[Instructions to follow] Locate, in the data below, the line that contains "- 18 липня, 20:00 986" and the line that contains "ONLY $30 A MONTH"; reproduce exactly those two lines and every line between them, nothing more.

[Provided records]

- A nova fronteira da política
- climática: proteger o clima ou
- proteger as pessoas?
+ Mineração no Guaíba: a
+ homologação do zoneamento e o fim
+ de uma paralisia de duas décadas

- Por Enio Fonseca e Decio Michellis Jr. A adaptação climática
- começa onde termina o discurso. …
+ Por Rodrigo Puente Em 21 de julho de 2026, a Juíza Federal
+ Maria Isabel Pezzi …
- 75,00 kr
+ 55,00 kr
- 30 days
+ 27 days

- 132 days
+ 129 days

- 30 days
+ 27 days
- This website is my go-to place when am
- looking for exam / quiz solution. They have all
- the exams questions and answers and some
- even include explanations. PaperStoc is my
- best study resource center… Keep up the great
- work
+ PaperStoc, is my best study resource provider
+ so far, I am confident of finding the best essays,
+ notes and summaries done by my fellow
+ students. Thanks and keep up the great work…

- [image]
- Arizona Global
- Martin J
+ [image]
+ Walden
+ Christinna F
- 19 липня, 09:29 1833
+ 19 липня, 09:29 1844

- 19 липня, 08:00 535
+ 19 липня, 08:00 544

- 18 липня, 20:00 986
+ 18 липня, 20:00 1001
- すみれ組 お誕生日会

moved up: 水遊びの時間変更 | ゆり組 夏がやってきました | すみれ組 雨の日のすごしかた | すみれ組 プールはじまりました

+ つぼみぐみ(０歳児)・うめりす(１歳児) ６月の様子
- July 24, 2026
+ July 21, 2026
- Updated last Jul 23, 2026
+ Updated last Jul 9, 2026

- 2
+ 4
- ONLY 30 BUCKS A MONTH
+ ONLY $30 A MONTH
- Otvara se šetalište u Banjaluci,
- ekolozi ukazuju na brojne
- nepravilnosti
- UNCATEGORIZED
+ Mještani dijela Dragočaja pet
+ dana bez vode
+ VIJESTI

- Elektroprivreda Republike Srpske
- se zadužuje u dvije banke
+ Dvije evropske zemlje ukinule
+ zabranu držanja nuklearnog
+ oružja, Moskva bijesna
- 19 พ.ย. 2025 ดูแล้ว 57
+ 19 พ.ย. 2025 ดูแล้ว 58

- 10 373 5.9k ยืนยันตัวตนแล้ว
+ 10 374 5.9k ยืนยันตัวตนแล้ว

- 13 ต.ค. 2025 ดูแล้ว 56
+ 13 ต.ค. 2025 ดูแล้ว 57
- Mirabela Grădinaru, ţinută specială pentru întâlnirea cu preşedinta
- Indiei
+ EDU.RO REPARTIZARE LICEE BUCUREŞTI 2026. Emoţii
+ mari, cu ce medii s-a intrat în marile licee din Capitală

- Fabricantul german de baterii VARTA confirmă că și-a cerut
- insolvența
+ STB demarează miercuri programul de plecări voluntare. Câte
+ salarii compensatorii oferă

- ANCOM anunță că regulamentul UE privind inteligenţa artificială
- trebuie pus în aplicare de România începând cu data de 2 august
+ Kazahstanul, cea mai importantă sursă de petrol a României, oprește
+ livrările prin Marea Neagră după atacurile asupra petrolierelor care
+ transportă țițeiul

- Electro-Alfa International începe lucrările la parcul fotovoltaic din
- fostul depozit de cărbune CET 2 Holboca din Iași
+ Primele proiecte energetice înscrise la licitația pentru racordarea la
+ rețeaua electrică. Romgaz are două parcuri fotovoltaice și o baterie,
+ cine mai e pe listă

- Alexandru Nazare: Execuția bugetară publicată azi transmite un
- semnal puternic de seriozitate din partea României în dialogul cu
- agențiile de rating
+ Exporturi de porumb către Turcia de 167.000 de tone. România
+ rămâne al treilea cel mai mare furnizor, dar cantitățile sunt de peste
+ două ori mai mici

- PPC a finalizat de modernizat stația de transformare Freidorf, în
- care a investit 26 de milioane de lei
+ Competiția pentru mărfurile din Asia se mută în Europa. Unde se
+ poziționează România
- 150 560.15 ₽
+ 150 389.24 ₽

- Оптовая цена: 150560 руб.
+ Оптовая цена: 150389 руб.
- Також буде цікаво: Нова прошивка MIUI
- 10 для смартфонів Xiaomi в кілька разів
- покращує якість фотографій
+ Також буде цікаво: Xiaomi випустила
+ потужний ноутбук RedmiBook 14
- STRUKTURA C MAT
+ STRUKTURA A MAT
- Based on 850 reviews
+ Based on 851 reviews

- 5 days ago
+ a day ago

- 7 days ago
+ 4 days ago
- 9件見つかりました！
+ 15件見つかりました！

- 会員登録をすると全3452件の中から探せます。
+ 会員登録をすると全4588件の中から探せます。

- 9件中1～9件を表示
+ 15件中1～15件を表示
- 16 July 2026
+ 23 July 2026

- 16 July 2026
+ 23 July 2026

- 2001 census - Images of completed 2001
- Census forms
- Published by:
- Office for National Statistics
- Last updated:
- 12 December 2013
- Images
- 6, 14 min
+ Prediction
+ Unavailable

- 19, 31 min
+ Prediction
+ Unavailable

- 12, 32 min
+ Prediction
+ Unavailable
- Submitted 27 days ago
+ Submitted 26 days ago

[Final answer]
- 18 липня, 20:00 986
+ 18 липня, 20:00 1001
- すみれ組 お誕生日会

moved up: 水遊びの時間変更 | ゆり組 夏がやってきました | すみれ組 雨の日のすごしかた | すみれ組 プールはじまりました

+ つぼみぐみ(０歳児)・うめりす(１歳児) ６月の様子
- July 24, 2026
+ July 21, 2026
- Updated last Jul 23, 2026
+ Updated last Jul 9, 2026

- 2
+ 4
- ONLY 30 BUCKS A MONTH
+ ONLY $30 A MONTH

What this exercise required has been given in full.